Adsorption isotherms for (a) Cu, (b) Cd, and (c) Pb ions on the adsorbents CMA1 and CMA2.

Table 3 Calculated maximum adsorption capacity (Qm) values for Cu, Cd, and Pb ions and parameters of Langmuir and Freundlich models using the adsorbents CMA1 and CMA2.

The maximum adsorption capacities (Qm) of Cu, Cd, and Pb ions by using the Langmuir model were determined to be 802.23 mg/g (CMA1) and 932.08 mg/g (CMA2) for Pb, 177.99 mg/g (CMA1) and 162.58 mg/g (CMA2) for Cd, and 145.84 mg/g (CMA1) and 154.71 mg/g (CMA2) for Cu, after dosing the adsorbents with only 1 g/L of the heavy metal solution; and hence, these values are significantly higher than those of the existing adsorbents as presented in Table 1. By comparison, an absorption experiment using a highly porous composite material with immobilization of an organic ligand onto silica monoliths57 that was performed to efficiently remove Pb ions in wastewater resulted in a Qm of 204.34 mg/g, and an absorption experiment using a mesoporous composite material synthesized by the immobilization of an organic ligand onto mesoporous silica for effectively removing Cu ions in aqueous solution obtained a Qm of 197.15 mg/g58.

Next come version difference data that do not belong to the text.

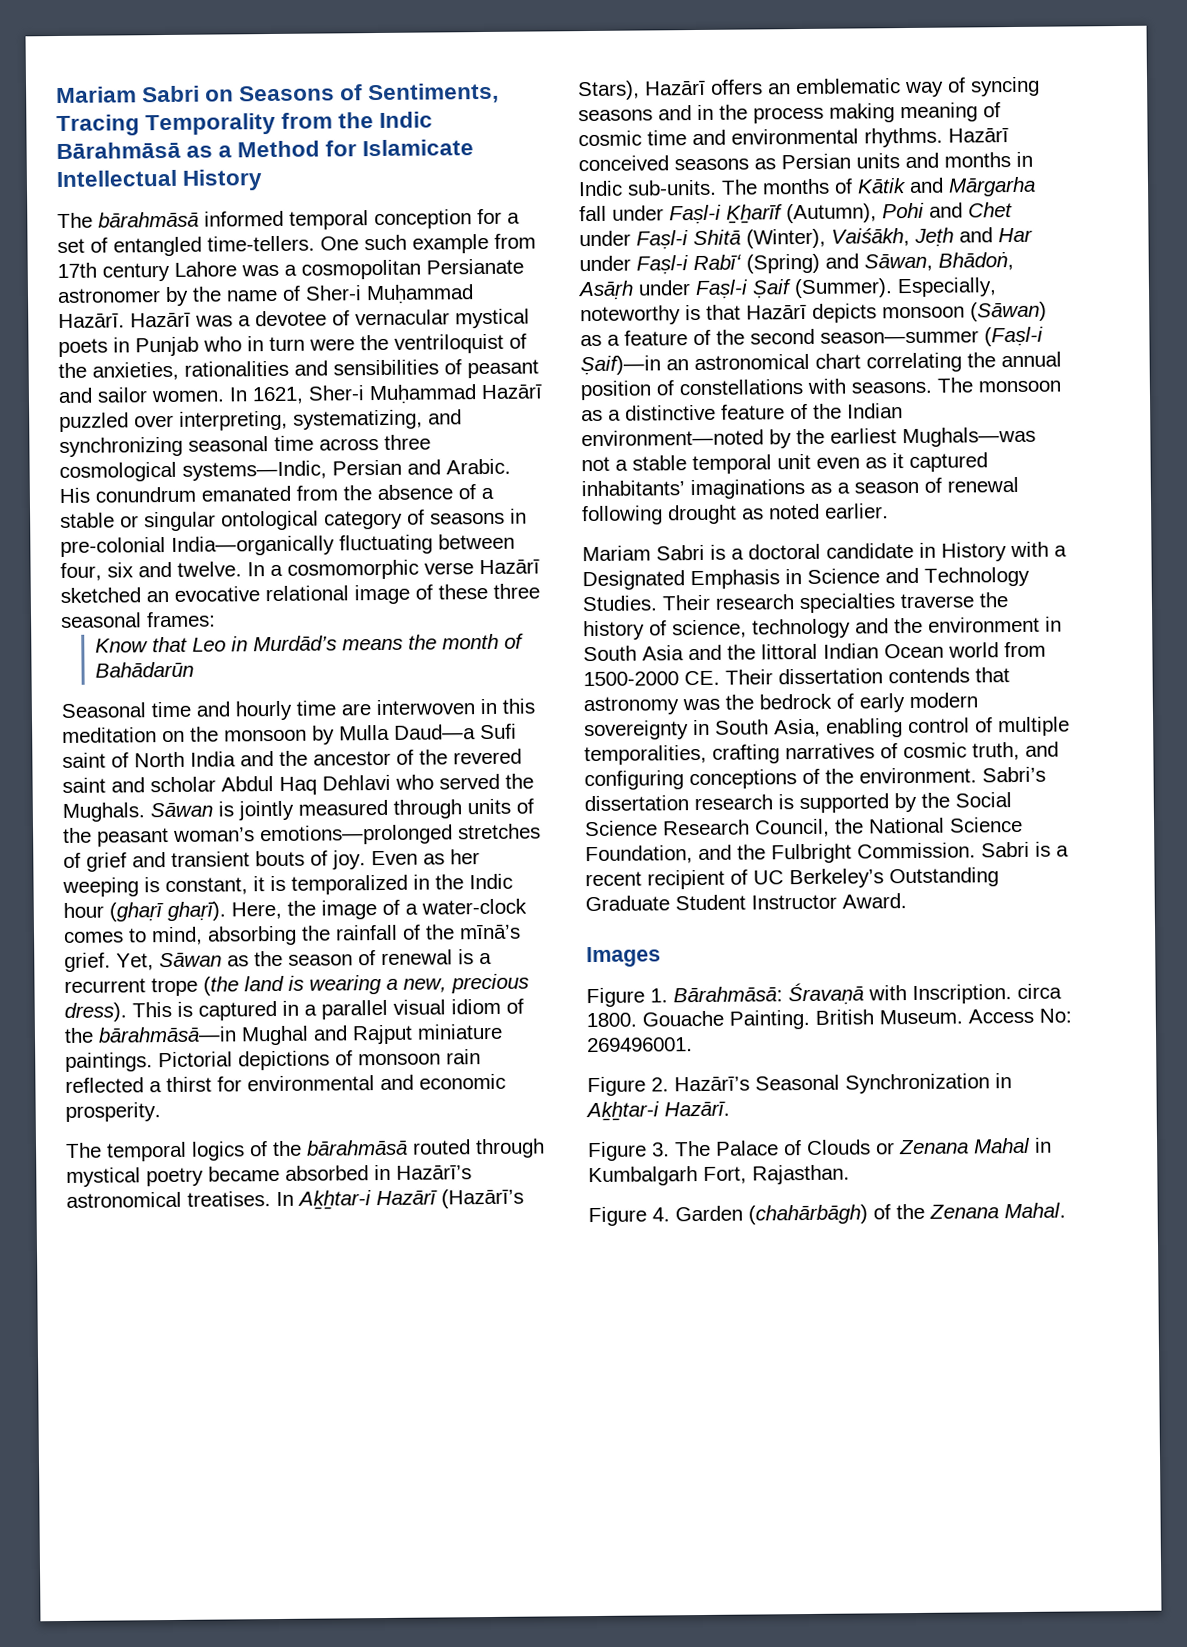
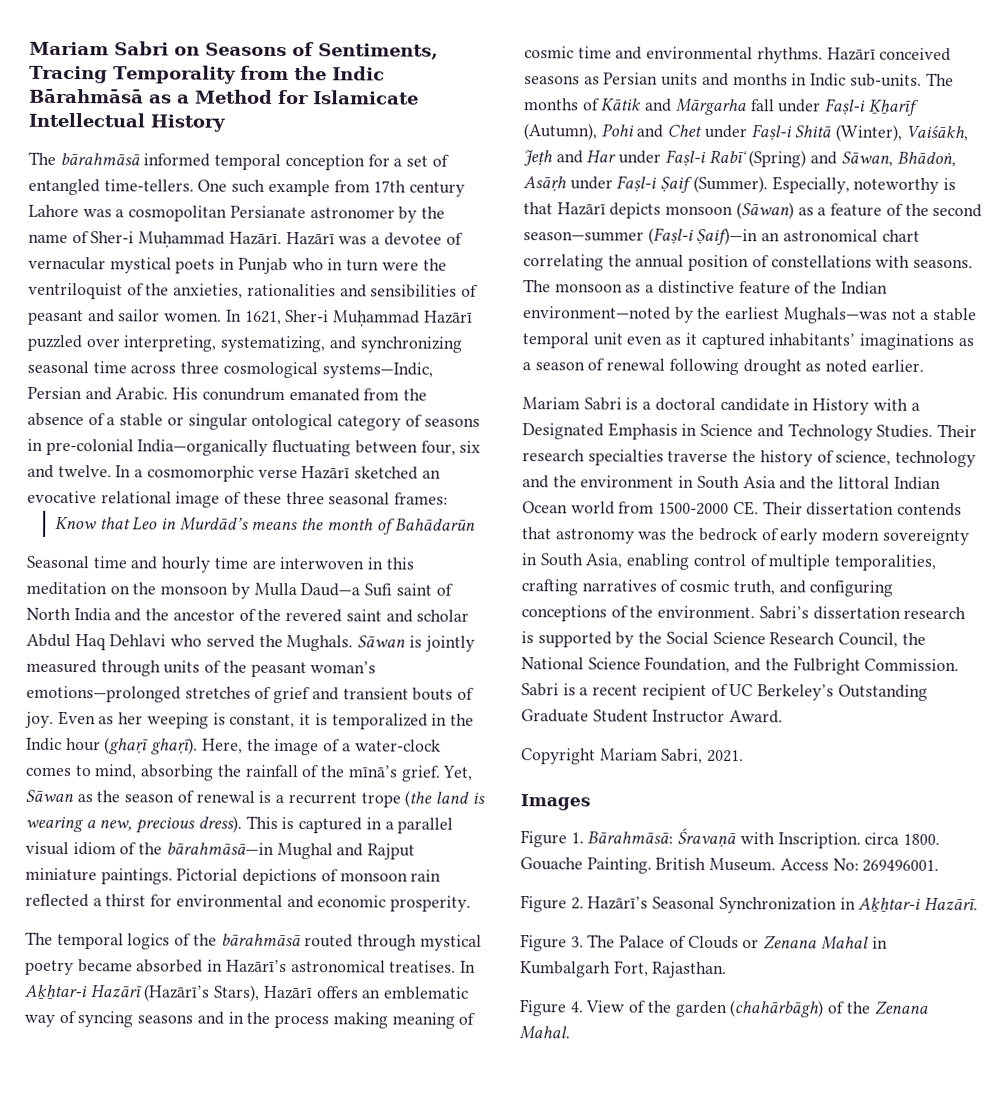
+ Copyright Mariam Sabri, 2021.
- Figure 4. Garden (chahārbāgh) of the Zenana Mahal.
+ Figure 4. View of the garden (chahārbāgh) of the Zenana Mahal.

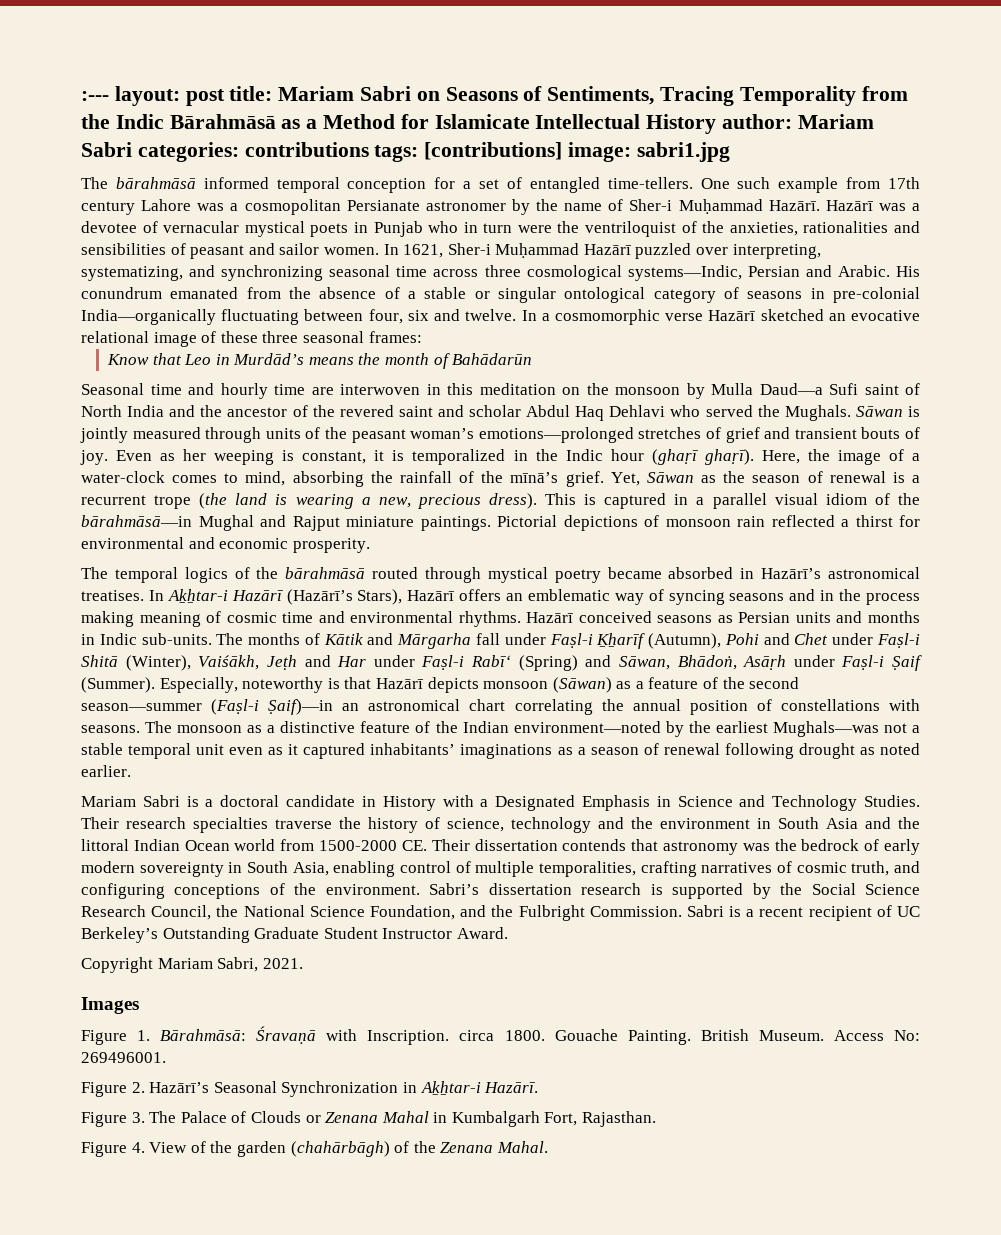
- Mariam Sabri on Seasons of Sentiments, Tracing Temporality from the Indic Bārahmāsā as a Method for Islamicate Intellectual History
+ :--- layout: post title: Mariam Sabri on Seasons of Sentiments, Tracing Temporality from the Indic Bārahmāsā as a Method for Islamicate Intellectual History author: Mariam Sabri categories: contributions tags: [contributions] image: sabri1.jpg

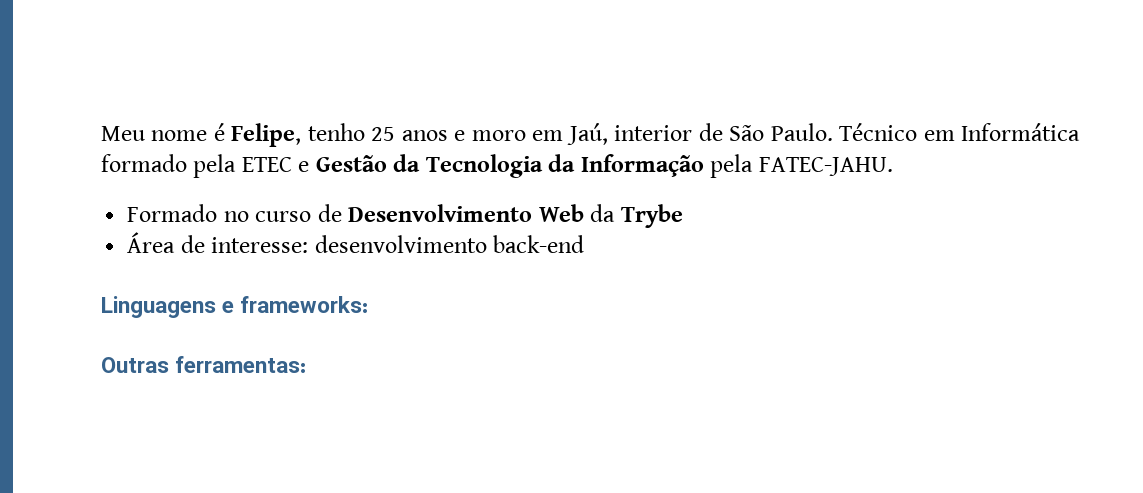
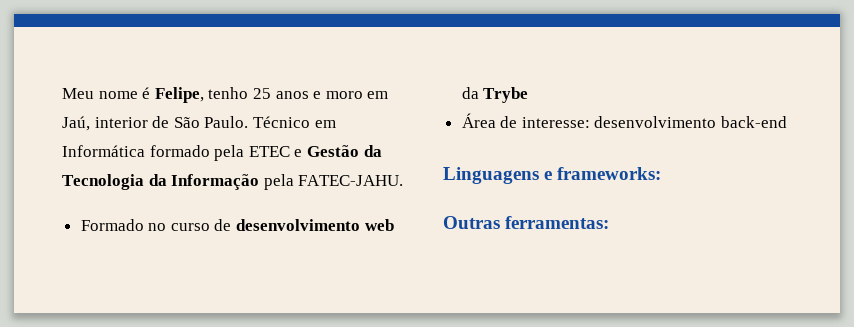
- Formado no curso de Desenvolvimento Web da Trybe
+ Formado no curso de desenvolvimento web da Trybe

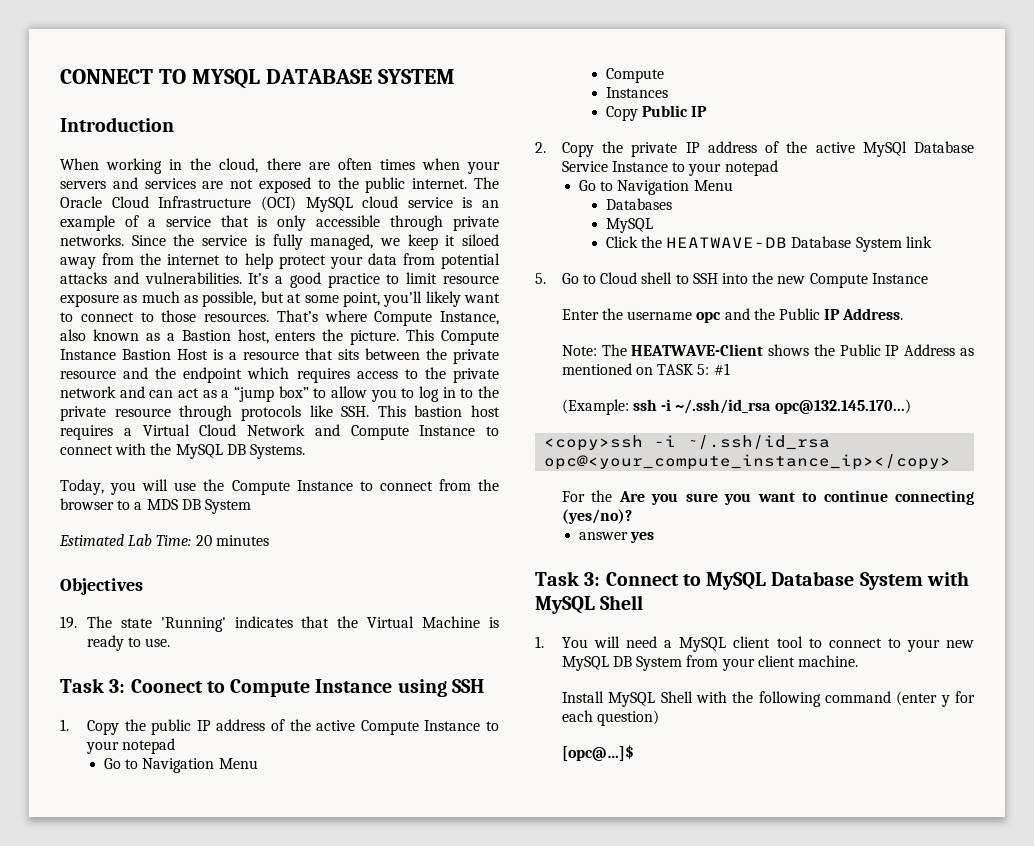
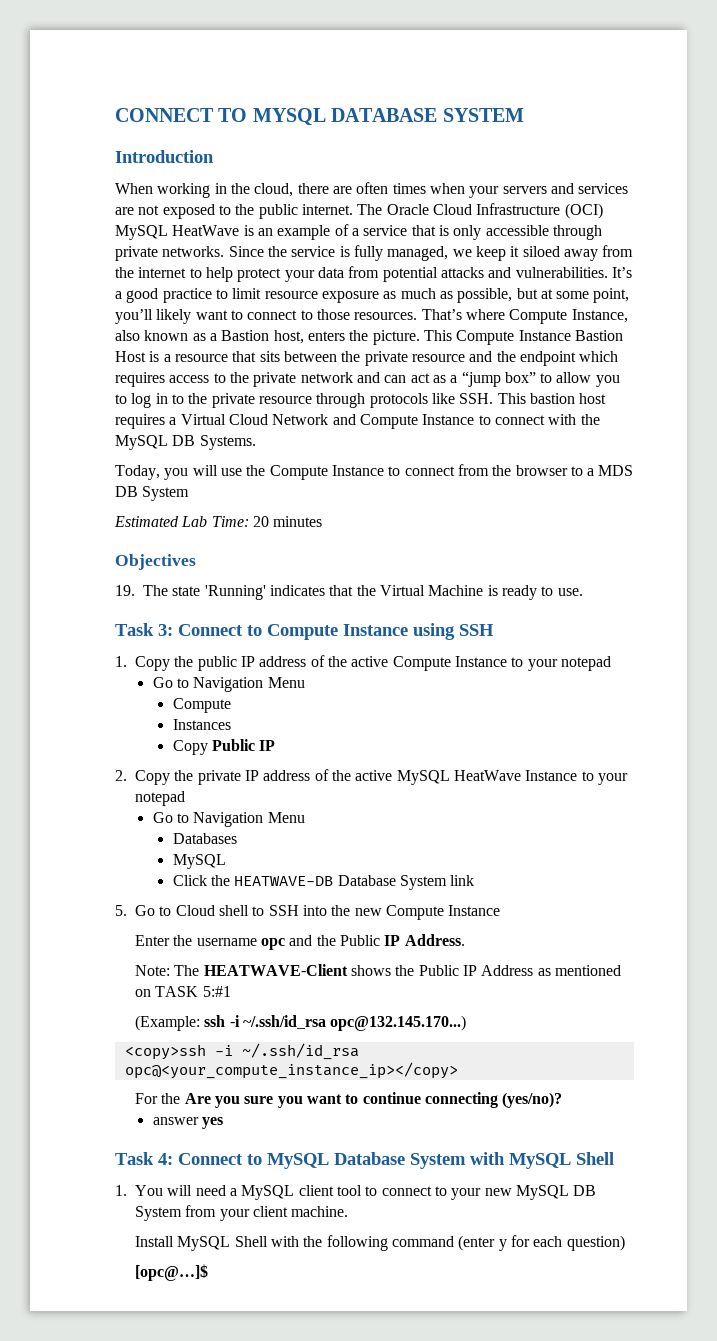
- The Oracle Cloud Infrastructure (OCI) MySQL cloud service is an example of a service that is only accessible through private networks.
+ The Oracle Cloud Infrastructure (OCI) MySQL HeatWave is an example of a service that is only accessible through private networks.
- Task 3: Coonect to Compute Instance using SSH
+ Task 3: Connect to Compute Instance using SSH
- 2. Copy the private IP address of the active MySQl Database Service Instance to your notepad
+ 2. Copy the private IP address of the active MySQL HeatWave Instance to your notepad
- Note: The HEATWAVE-Client shows the Public IP Address as mentioned on TASK 5: #1
+ Note: The HEATWAVE-Client shows the Public IP Address as mentioned on TASK 5:#1
- Task 3: Connect to MySQL Database System with MySQL Shell
+ Task 4: Connect to MySQL Database System with MySQL Shell

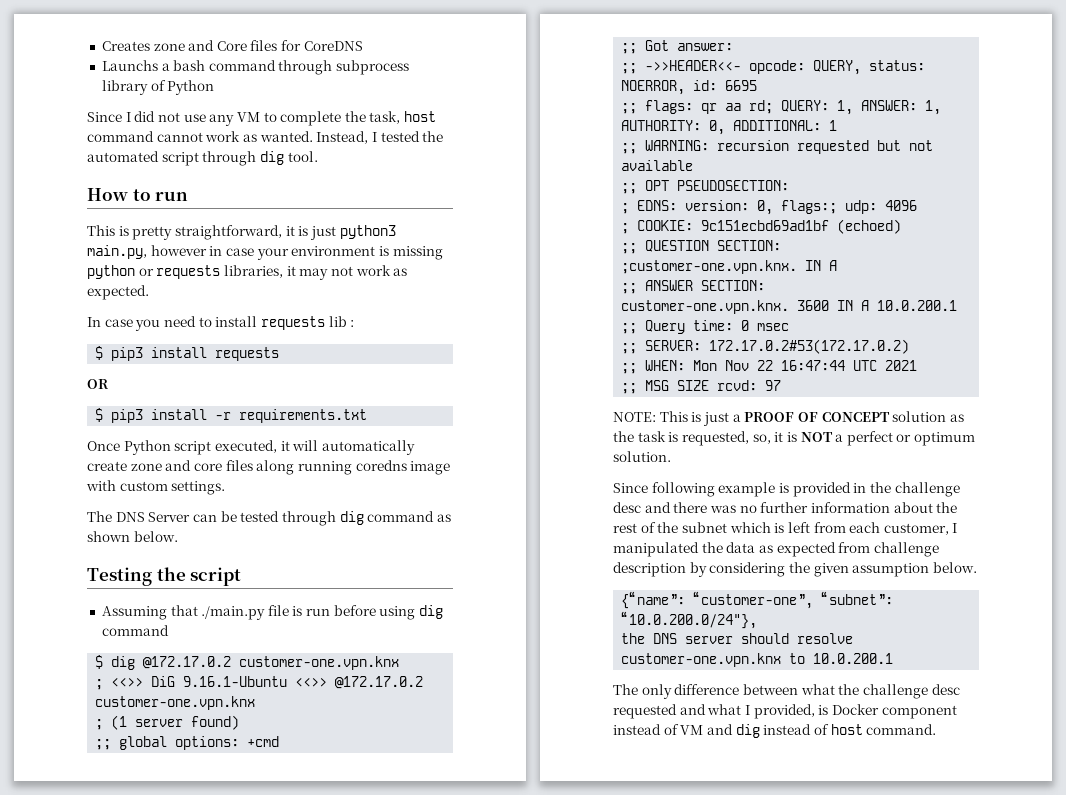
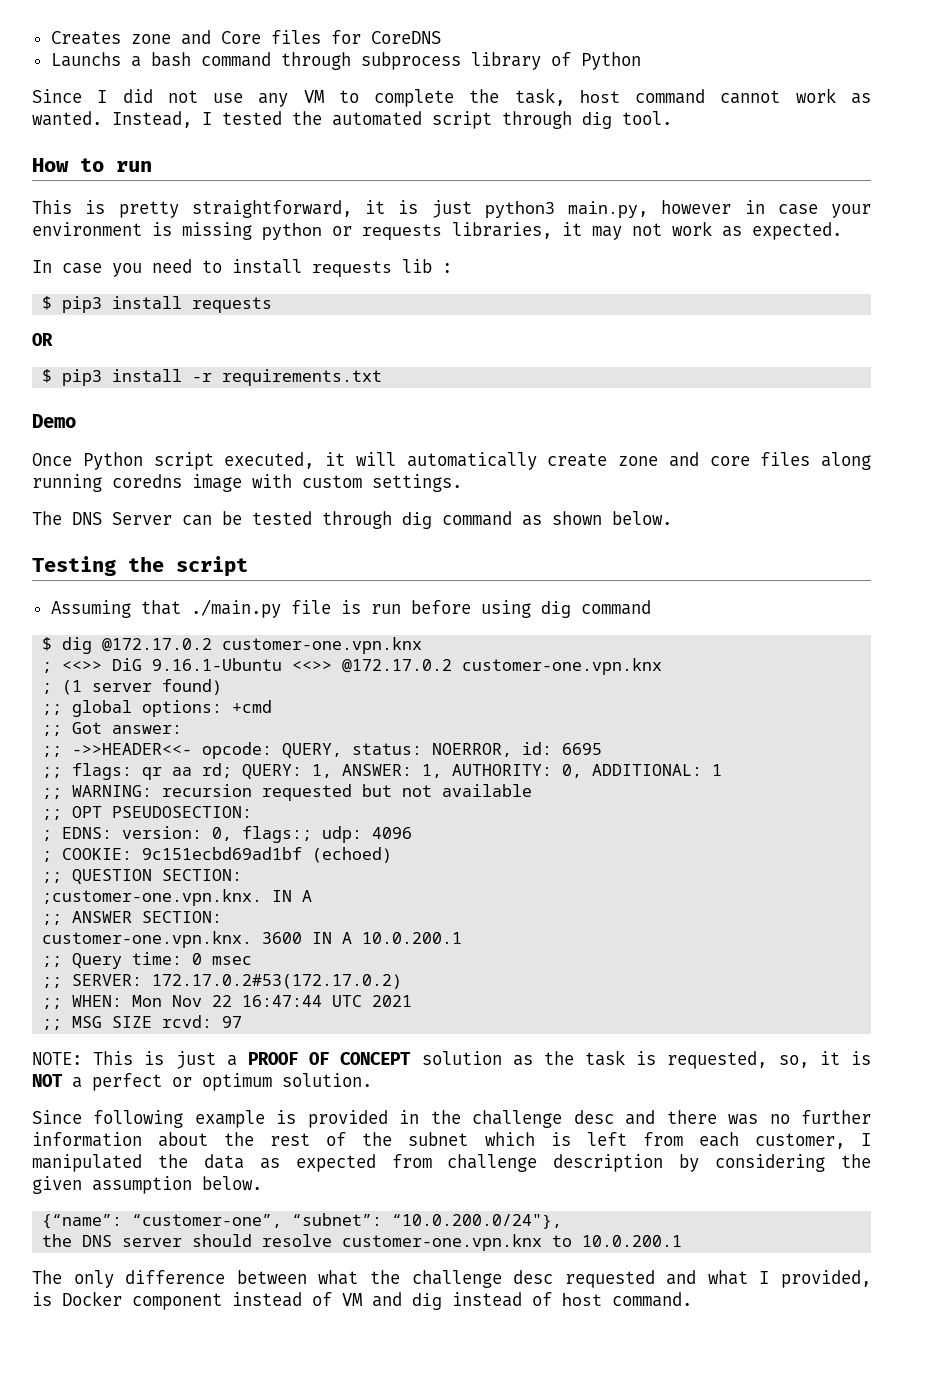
+ Demo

Discussion and Conclusions

In this study, the adsorption performance and adsorption equilibrium characteristics of the heavy metal ions were evaluated through adsorption isotherm and adsorption kinetic experiments. We applied the composite adsorbents CMA1 (zeolite with clinoptilolite of over 20 weight percent and feldspar of ~10 percent, with Portland cement) and CMA2 (zeolite with feldspar of over 15 weight percent and ~9 percent clinoptilolite, with Portland cement) to heavy metal (Cu, Cd, and Pb ions) solutions.

The adsorption kinetic experiments results showed that the adsorption of the heavy metal ions almost reached within 180 min. PFO and PSO models for Cu, Cd, and Pb ions on the adsorbents CMA1 and CMA2 resulted in different r2 values of 0.7690–0.9515 and 0.9255–0.9977, respectively, indicating that the PSO model was more suitable than the PFO model. Furthermore, the adsorbent CMA2 was more effective in removing the heavy metal ions of Cu, Cd, and Pb than the CMA1, in decreasing order of their qe cal values.

The adsorption isotherm experiments showed that both the Langmuir model and the Freundlich model were applicable to the heavy metal solutions because the adsorbents had spherical monolayer surfaces with a weak heterogeneity of the surface. The maximum adsorption capacities of Cu, Cd, and Pb ions from the Langmuir model resulted were 802.23 mg/g (CMA1) and 932.08 mg/g (CMA2) for Pb, 177.99 mg/g (CMA1) and 162.58 mg/g (CMA2) for Cd, and 145.84 mg/g (CMA1) and 154.71 mg/g (CMA2) for Cu, dosing the adsorbents at only 1 g/L of the heavy metal solution. These maximum adsorption capacities were significantly higher than the maximum adsorption capacities of Cu, Cd, and Pb ions using other adsorbents, as presented in Table 1.

Furthermore, the adsorbent CMA2, including cost-effective natural feldspar, displayed better adsorption capacity than the CMA1. The results of this study can be applied to effectively remove heavy metal ions in contaminated water and wastewater since both absorbents (CMA1 and CMA2) showed excellent removal efficiency of heavy metal ions in solution. Future research will be focused on revealing the mechanism of the different performances on the heavy metal (Cu, Cd, and Pb) ions by the adsorbents CMA1 and CMA2, which is probably related to the feldspar content.